TASK REQUIREMENTS » Your copy should match the entries exactly, with the pictures left out.

DATA FOR THE TASK »
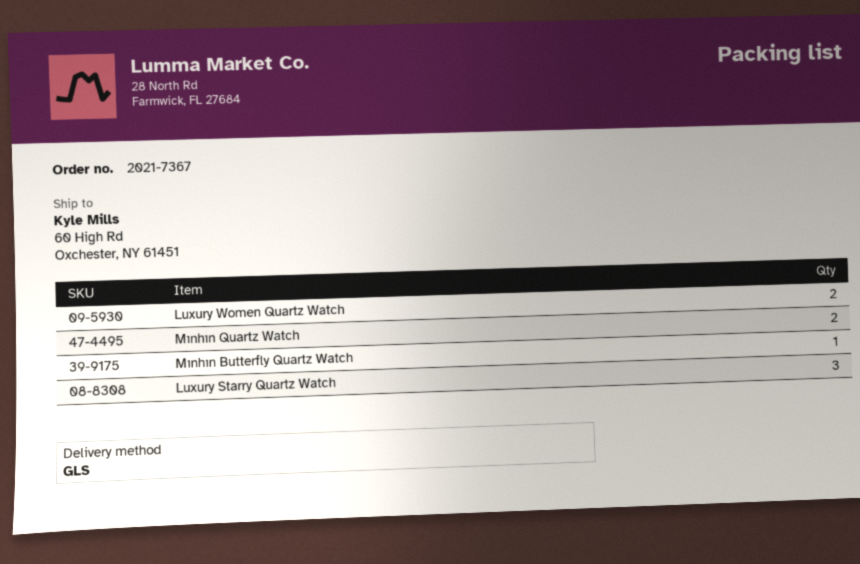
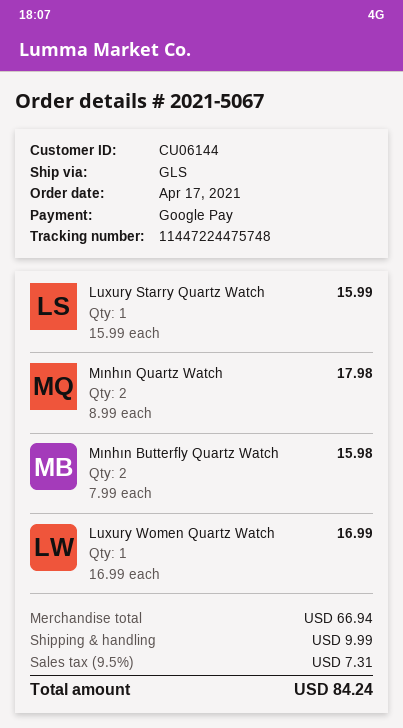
order number: 2021-7367 -> 2021-5067
Luxury Women Quartz Watch: 2 -> 1
Mınhın Butterfly Quartz Watch: 1 -> 2
Luxury Starry Quartz Watch: 3 -> 1

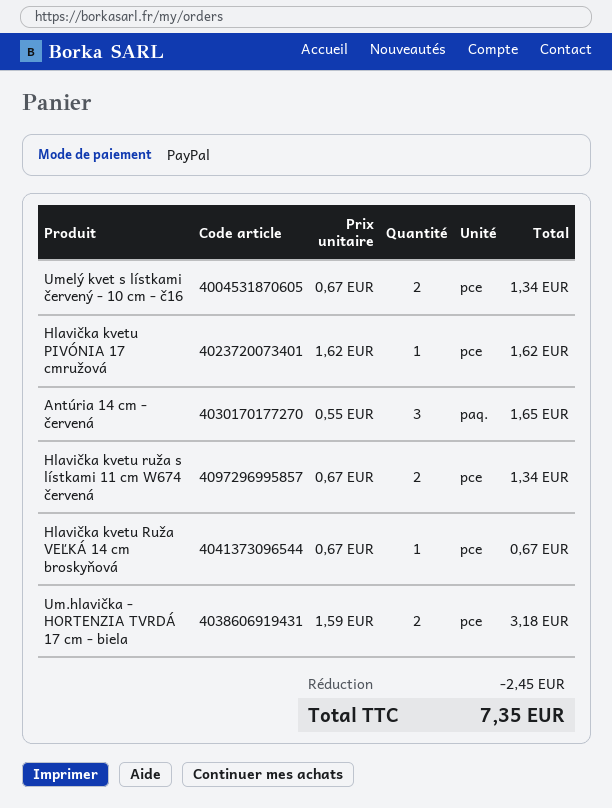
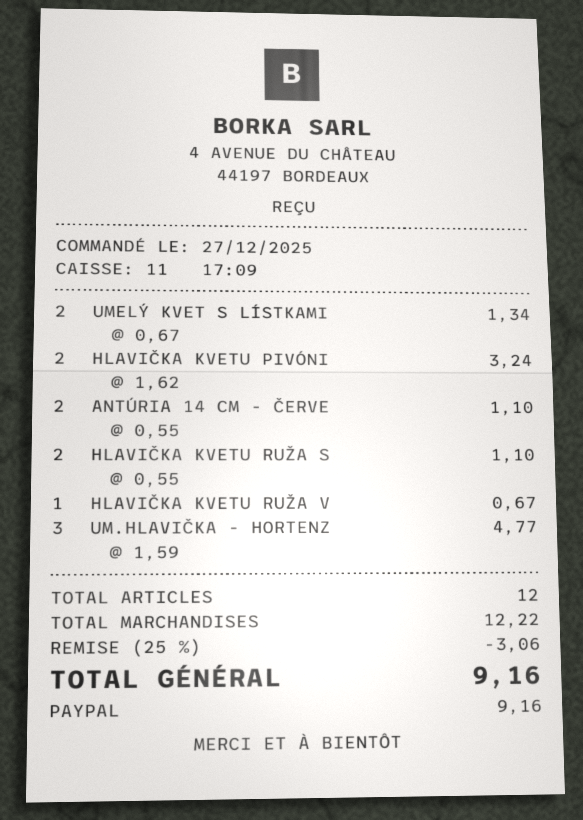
Hlavička kvetu PIVÓNIA 17 cmružová: 1 x 1.62 = 1.62 -> 2 x 1.62 = 3.24
Antúria 14 cm - červená: 3 x 0.55 = 1.65 -> 2 x 0.55 = 1.10
Hlavička kvetu ruža s lístkami 11 cm W674 červená: 2 x 0.67 = 1.34 -> 2 x 0.55 = 1.10
Um.hlavička - HORTENZIA TVRDÁ 17 cm - biela: 2 x 1.59 = 3.18 -> 3 x 1.59 = 4.77
discount: 2.45 -> 3.06
total: 7.35 -> 9.16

PROBLEM SOLUTION »
order number: 2021-7367 -> 2021-5067
Luxury Women Quartz Watch: 2 -> 1
Mınhın Butterfly Quartz Watch: 1 -> 2
Luxury Starry Quartz Watch: 3 -> 1

Hlavička kvetu PIVÓNIA 17 cmružová: 1 x 1.62 = 1.62 -> 2 x 1.62 = 3.24
Antúria 14 cm - červená: 3 x 0.55 = 1.65 -> 2 x 0.55 = 1.10
Hlavička kvetu ruža s lístkami 11 cm W674 červená: 2 x 0.67 = 1.34 -> 2 x 0.55 = 1.10
Um.hlavička - HORTENZIA TVRDÁ 17 cm - biela: 2 x 1.59 = 3.18 -> 3 x 1.59 = 4.77
discount: 2.45 -> 3.06
total: 7.35 -> 9.16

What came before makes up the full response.